Export shipments were very impressive, as exports totaled 244,300 RB upland and 14,400 RB Pima. Weekly shipments continue to average well ahead of the USDA forecast for the year. Vietnam and China were the leading destinations with 53,300 RB and 51,000 RB, respectively. This represented the single largest weekly shipment total to China for the marketing year.

U.S. planting progress is marginally behind the five year average, but it is very early in the planting season and excellent progress was made this week. Finally, the big Texas area has excellent moisture as does all of the Cotton Belt – excluding the irrigated states of California and Arizona.
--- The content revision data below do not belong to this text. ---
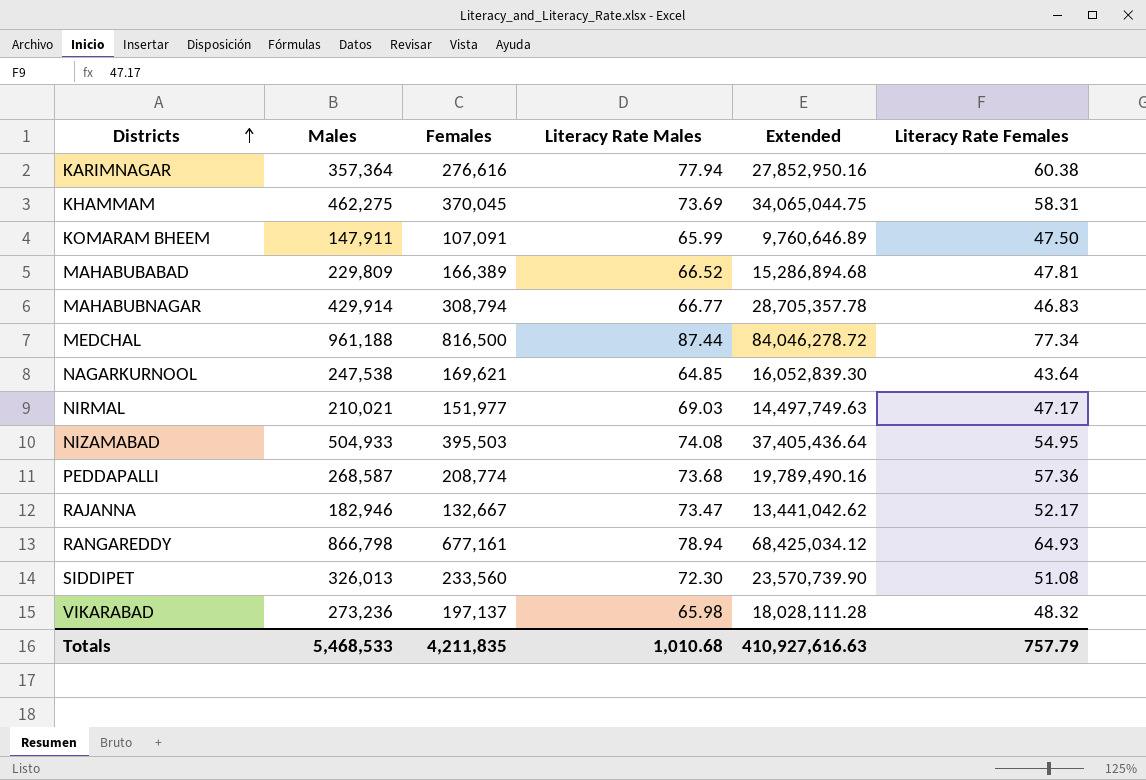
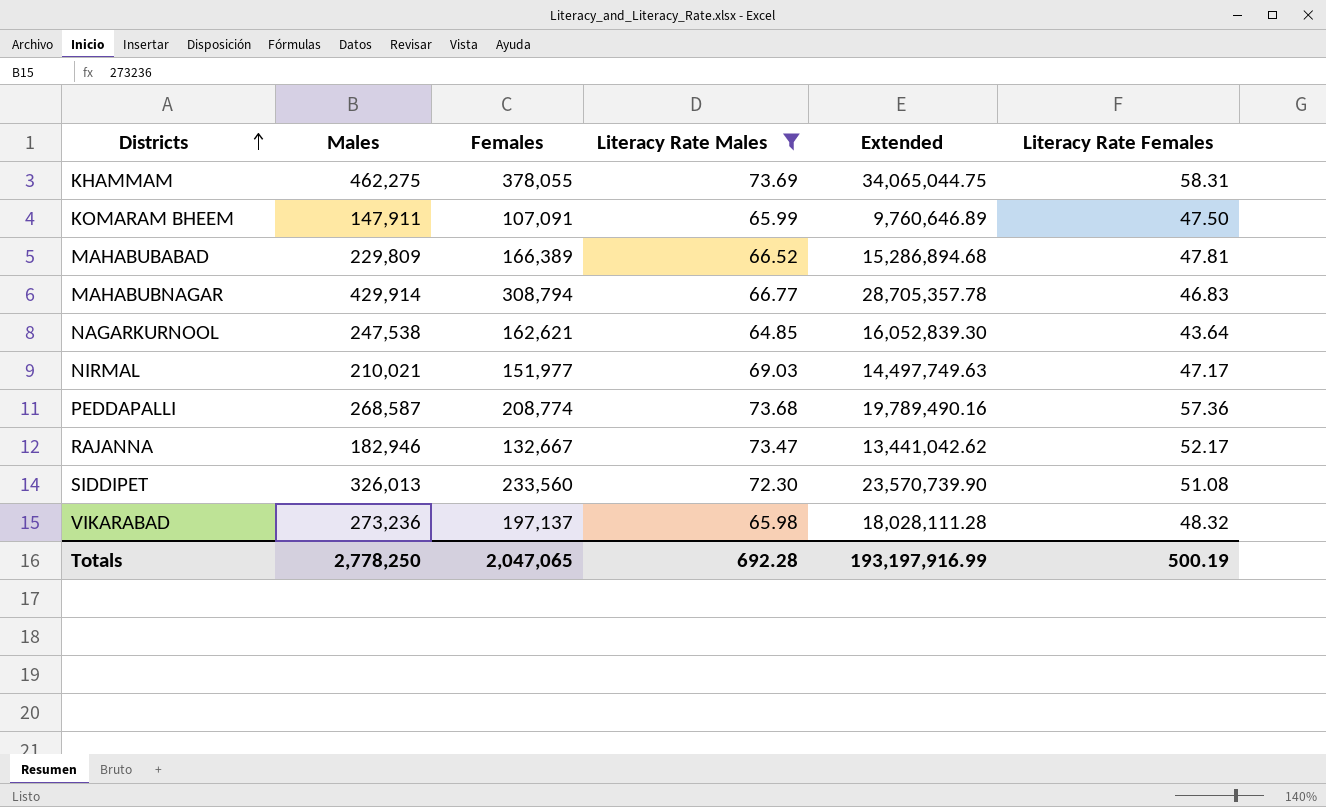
filter: none -> Literacy Rate Males <= 73.69
KHAMMAM | Females: 370,045 -> 378,055
NAGARKURNOOL | Females: 169,621 -> 162,621
Totals | Males: 5,468,533 -> 2,778,250
Totals | Females: 4,211,835 -> 2,047,065
Totals | Literacy Rate Males: 1,010.68 -> 692.28
Totals | Extended: 410,927,616.63 -> 193,197,916.99
Totals | Literacy Rate Females: 757.79 -> 500.19

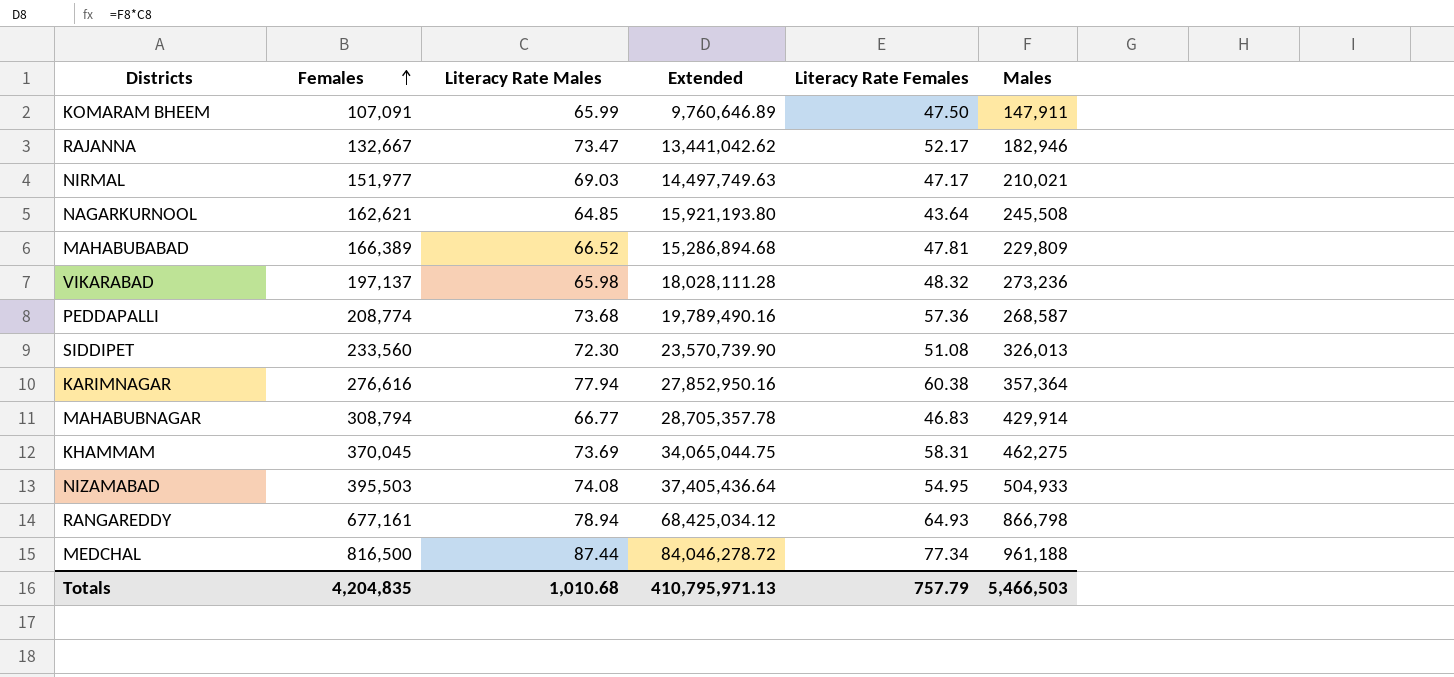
filter: Literacy Rate Males <= 73.69 -> none
row order: Districts ascending -> Females ascending
column Males | position: 2 -> 6
NAGARKURNOOL | Extended: 16,052,839.30 -> 15,921,193.80
NAGARKURNOOL | Males: 247,538 -> 245,508
KHAMMAM | Females: 378,055 -> 370,045
Totals | Females: 2,047,065 -> 4,204,835
Totals | Literacy Rate Males: 692.28 -> 1,010.68
Totals | Extended: 193,197,916.99 -> 410,795,971.13
Totals | Literacy Rate Females: 500.19 -> 757.79
Totals | Males: 2,778,250 -> 5,466,503

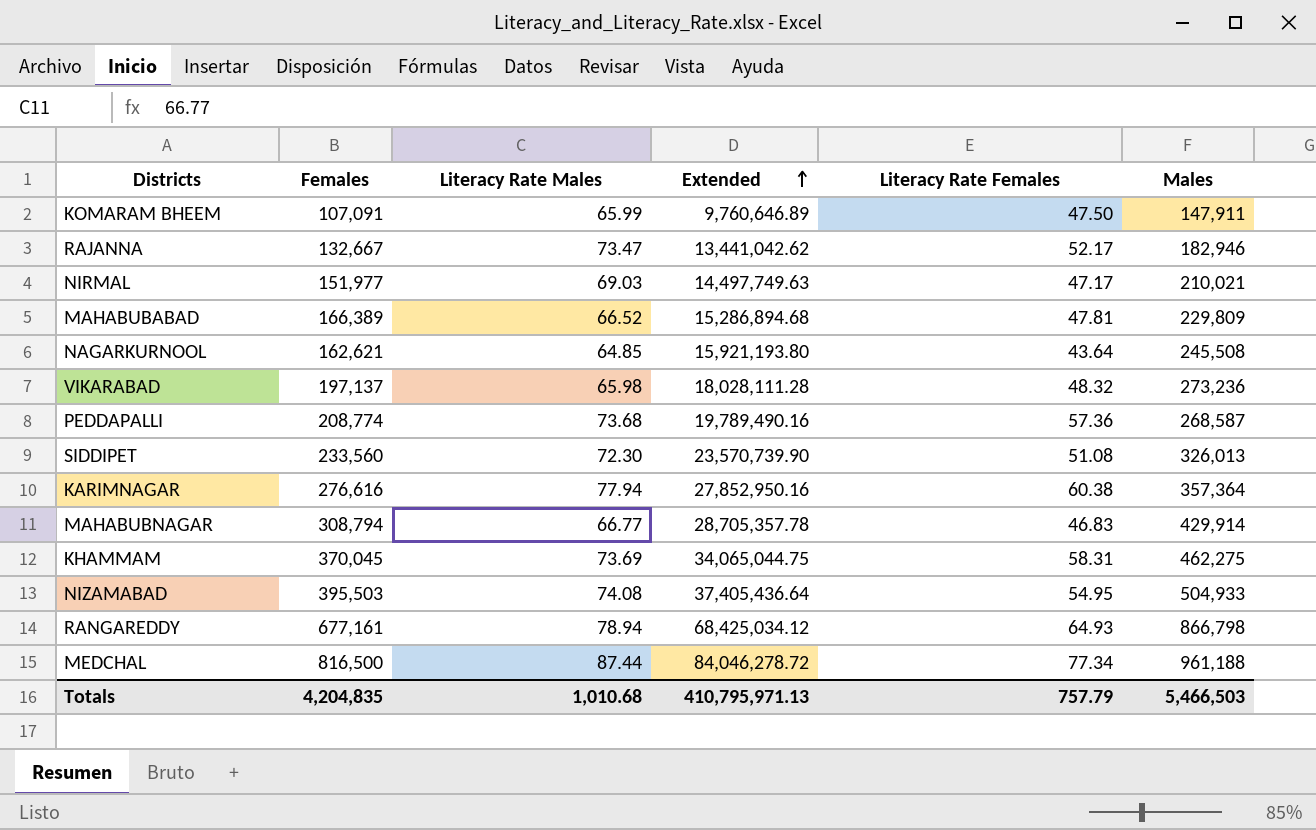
row order: Females ascending -> Extended ascending

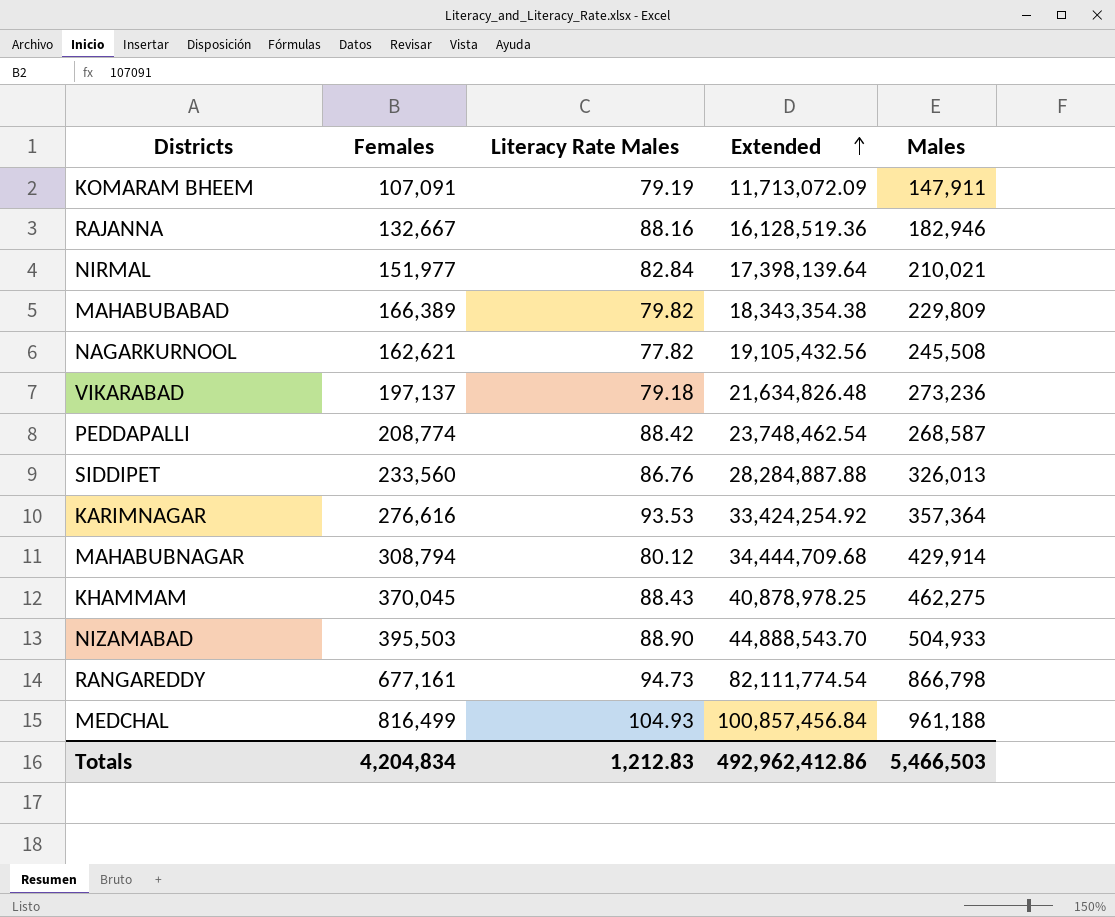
column Literacy Rate Females | position: 5 -> none
KOMARAM BHEEM | Literacy Rate Males: 65.99 -> 79.19
KOMARAM BHEEM | Extended: 9,760,646.89 -> 11,713,072.09
RAJANNA | Literacy Rate Males: 73.47 -> 88.16
RAJANNA | Extended: 13,441,042.62 -> 16,128,519.36
NIRMAL | Literacy Rate Males: 69.03 -> 82.84
NIRMAL | Extended: 14,497,749.63 -> 17,398,139.64
MAHABUBABAD | Literacy Rate Males: 66.52 -> 79.82
MAHABUBABAD | Extended: 15,286,894.68 -> 18,343,354.38
NAGARKURNOOL | Literacy Rate Males: 64.85 -> 77.82
NAGARKURNOOL | Extended: 15,921,193.80 -> 19,105,432.56
VIKARABAD | Literacy Rate Males: 65.98 -> 79.18
VIKARABAD | Extended: 18,028,111.28 -> 21,634,826.48
PEDDAPALLI | Literacy Rate Males: 73.68 -> 88.42
PEDDAPALLI | Extended: 19,789,490.16 -> 23,748,462.54
SIDDIPET | Literacy Rate Males: 72.30 -> 86.76
SIDDIPET | Extended: 23,570,739.90 -> 28,284,887.88
KARIMNAGAR | Literacy Rate Males: 77.94 -> 93.53
KARIMNAGAR | Extended: 27,852,950.16 -> 33,424,254.92
MAHABUBNAGAR | Literacy Rate Males: 66.77 -> 80.12
MAHABUBNAGAR | Extended: 28,705,357.78 -> 34,444,709.68
KHAMMAM | Literacy Rate Males: 73.69 -> 88.43
KHAMMAM | Extended: 34,065,044.75 -> 40,878,978.25
NIZAMABAD | Literacy Rate Males: 74.08 -> 88.90
NIZAMABAD | Extended: 37,405,436.64 -> 44,888,543.70
RANGAREDDY | Literacy Rate Males: 78.94 -> 94.73
RANGAREDDY | Extended: 68,425,034.12 -> 82,111,774.54
MEDCHAL | Females: 816,500 -> 816,499
MEDCHAL | Literacy Rate Males: 87.44 -> 104.93
MEDCHAL | Extended: 84,046,278.72 -> 100,857,456.84
Totals | Females: 4,204,835 -> 4,204,834
Totals | Literacy Rate Males: 1,010.68 -> 1,212.83
Totals | Extended: 410,795,971.13 -> 492,962,412.86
Australian yields have averaged between 5 and 6.5 bales per acre. Much of the cotton has been Good and Strict Middling. The Brazilian second crop (Bahia crop) has been drought stressed and suffered yield declines. However, other Brazilian cotton production has seen the gambit of weather conditions from very good to very bad.

In total, the ending of the El Niño pattern has not been kind to Brazilian cotton production. However, the lack in the availability of Brazilian high grades will be offset by the availability of Australian high grades. The price of Indian cotton has remained steady to higher as the reduced 2015-16 harvest comes into better focus. The Indian supply shortage will continue to support world prices.

The December 2016 contract traded lower on only five days during April. The upward price momentum has slowed as we move closer to the heart of the planting season in the U.S. Yet, the reduced availability of cotton outside China will offer price support.

Price support at 62 cents (61.80) should be viewed as a bottom. The market must clear the 64.75-65.50 cent level to make a run at 66.00-66.50 cents. The next objective would be 68 cents.

I was asked last week about my proofreader. To paraphrase Pogo, I have met the enemy and he is me. I am full of mistakes.